HB : L’Allemagne finance 23 % de la prestation de l’Union européenne au Burkina. Le domaine de la coopération culturelle est excellent. L’action des organisations partenaires au développement tels : La GTZ, le Ficom, le Ded, la PROMACO etc, se consolide. Qu’est-ce qui fait mériter ces faveurs au Burkina ?

M.U.V.S : Le Burkina est un des pays les plus pauvres du monde (malheureusement), nous avons nos statistiques en Allemagne où le rang du Burkina est meilleur. La stabilité et la paix sociale que le Burkina connaît constituent un atout pour s’engager dans le travail.

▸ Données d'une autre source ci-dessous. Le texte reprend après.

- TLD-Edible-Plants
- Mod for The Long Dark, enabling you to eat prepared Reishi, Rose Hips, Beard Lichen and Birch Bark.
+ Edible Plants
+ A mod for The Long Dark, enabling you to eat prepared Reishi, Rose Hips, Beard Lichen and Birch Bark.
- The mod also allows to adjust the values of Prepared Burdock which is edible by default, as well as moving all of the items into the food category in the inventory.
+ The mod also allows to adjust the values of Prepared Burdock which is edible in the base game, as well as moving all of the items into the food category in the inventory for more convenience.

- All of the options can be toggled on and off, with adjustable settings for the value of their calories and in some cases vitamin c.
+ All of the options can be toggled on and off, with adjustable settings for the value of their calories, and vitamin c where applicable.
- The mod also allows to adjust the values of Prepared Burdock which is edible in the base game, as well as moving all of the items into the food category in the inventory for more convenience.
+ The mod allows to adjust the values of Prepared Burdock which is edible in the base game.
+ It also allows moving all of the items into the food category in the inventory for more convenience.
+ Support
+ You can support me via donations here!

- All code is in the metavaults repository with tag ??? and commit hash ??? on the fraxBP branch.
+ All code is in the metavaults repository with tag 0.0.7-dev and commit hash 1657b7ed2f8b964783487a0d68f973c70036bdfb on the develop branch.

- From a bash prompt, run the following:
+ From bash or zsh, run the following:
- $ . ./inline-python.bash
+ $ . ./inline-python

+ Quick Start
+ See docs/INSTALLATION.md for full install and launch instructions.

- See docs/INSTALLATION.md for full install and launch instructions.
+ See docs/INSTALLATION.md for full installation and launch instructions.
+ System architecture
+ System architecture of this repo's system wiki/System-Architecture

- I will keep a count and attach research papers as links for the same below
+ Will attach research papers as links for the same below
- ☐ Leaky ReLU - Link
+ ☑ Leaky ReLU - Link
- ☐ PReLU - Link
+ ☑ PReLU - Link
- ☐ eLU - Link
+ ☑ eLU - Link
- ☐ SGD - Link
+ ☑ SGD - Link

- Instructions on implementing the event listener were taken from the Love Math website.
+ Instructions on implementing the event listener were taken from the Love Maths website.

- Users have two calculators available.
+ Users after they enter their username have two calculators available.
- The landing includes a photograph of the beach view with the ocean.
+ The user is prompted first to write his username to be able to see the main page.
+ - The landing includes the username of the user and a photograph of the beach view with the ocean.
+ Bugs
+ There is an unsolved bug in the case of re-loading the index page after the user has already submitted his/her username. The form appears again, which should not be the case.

Cela doit constitue un exemple pour certains pays voisins. Sans la paix sociale, on ne peut pas travailler. Voilà pourquoi notre soutien à l’Etat burkinabè est multiforme. L’Union européenne est engagée ici avec une représentation dynamique et fait un excellent travail. Espérons qu’avec les élections dans les mois prochains, la situation sociale ne va pas changer.

La stabilité économique et politique du Burkina actuellement est à bien conserver.

HB : Monsieur l’ambassadeur, quelle analyse faites-vous de l’expérience démocratique du Burkina ?

M.U.V.S : Pendant mes deux années ici, j’ai trouvé qu’il y a un progrès en ce qui concerne la démocratie. Surtout je trouve que la société civile se développe énormément. Il y a des conférences, des réunions etc. Tout le monde est actif dans les décisions concernant la santé, le social, le culturel etc. Il y a une vie démocratique de la société civile et cela va crescendo car j’ai l’impression que le processus de discussion interne sur la démocratie est continu. Je crois que la démocratie va se développer encore et sans interruption.

HB : Vous quittez le Burkina en pleine année de l’élection présidentielle. Que pourrait être l’apport de la coopération allemande dans l’organisation de ce scrutin ?

M.U.V.S : C’est une question difficile. Il faut quand même de la part du gouvernement une demande claire. Une fois que la situation est claire, on peut en discuter. Le Burkina est très avancé et n’a plus besoin de l’aide dans ce secteur comme avant. Je crois que notre apport ne sera pas très grand. Parce qu’on doit laisser la responsabilité au pays de s’organiser.

HB : En Afrique, l’année électorale a toujours été une année tumultueuse. Quelle suggestion avez-vous à faire à la classe politique burkinabè pour que tout se déroule dans la tranquillité ?

M.U.V.S : (Rires). Comme diplomate, je ne vais pas donner de réponse directe. Comme je l’ai dit, la démocratie est bien avancée ici. Les responsables politiques savent ce qu’il faut faire. Ils n’ont plus besoin de suggestion. Je suis confiant qu’on va bien organiser les élections. Heureusement il y aura un bon résultat démocratique. Mais je crois que nous les donateurs nous serons très réservés en donnant des suggestions.

HB : A la veille de votre départ quel souvenir gardez-vous du pays des "Hommes intègres" ?

M.U.V.S : Le pays est pauvre. Il n’y a pas trop d’activités touristiques. Les ressources sont limitées, le climat est dur, la vie en général n’est pas facile.

L’économie est vraiment sans capacité d’exportation. Mais ce sont des "Hommes intègres" que j’ai eu l’opportunité de connaître, et j’ai eu tellement de contact avec des gens modestes, aimables, amusants, des grands amis... C’est ça le plus grand souvenir que je garde des Burkinabè.

HB : Monsieur l’ambassadeur, comment voyez-vous l’avenir des relations entre les deux pays ?

M.U.V.S : J’espère qu’on va continuer comme avant. Comme la situation économique en Allemagne n’est pas la meilleure pour le moment, les fonds disponibles sont limités. On ne peut pas beaucoup augmenter les fonds, on doit plus ou moins continuer avec les fonds disponibles maintenant. On parle de l’initiative du Premier ministre Tony Blair (Ndlr Britannique) et l’Allemagne voudrait bien le rejoindre. Tout ça, c’est un nouveau processus en discussion et espérons que ça va bien marcher.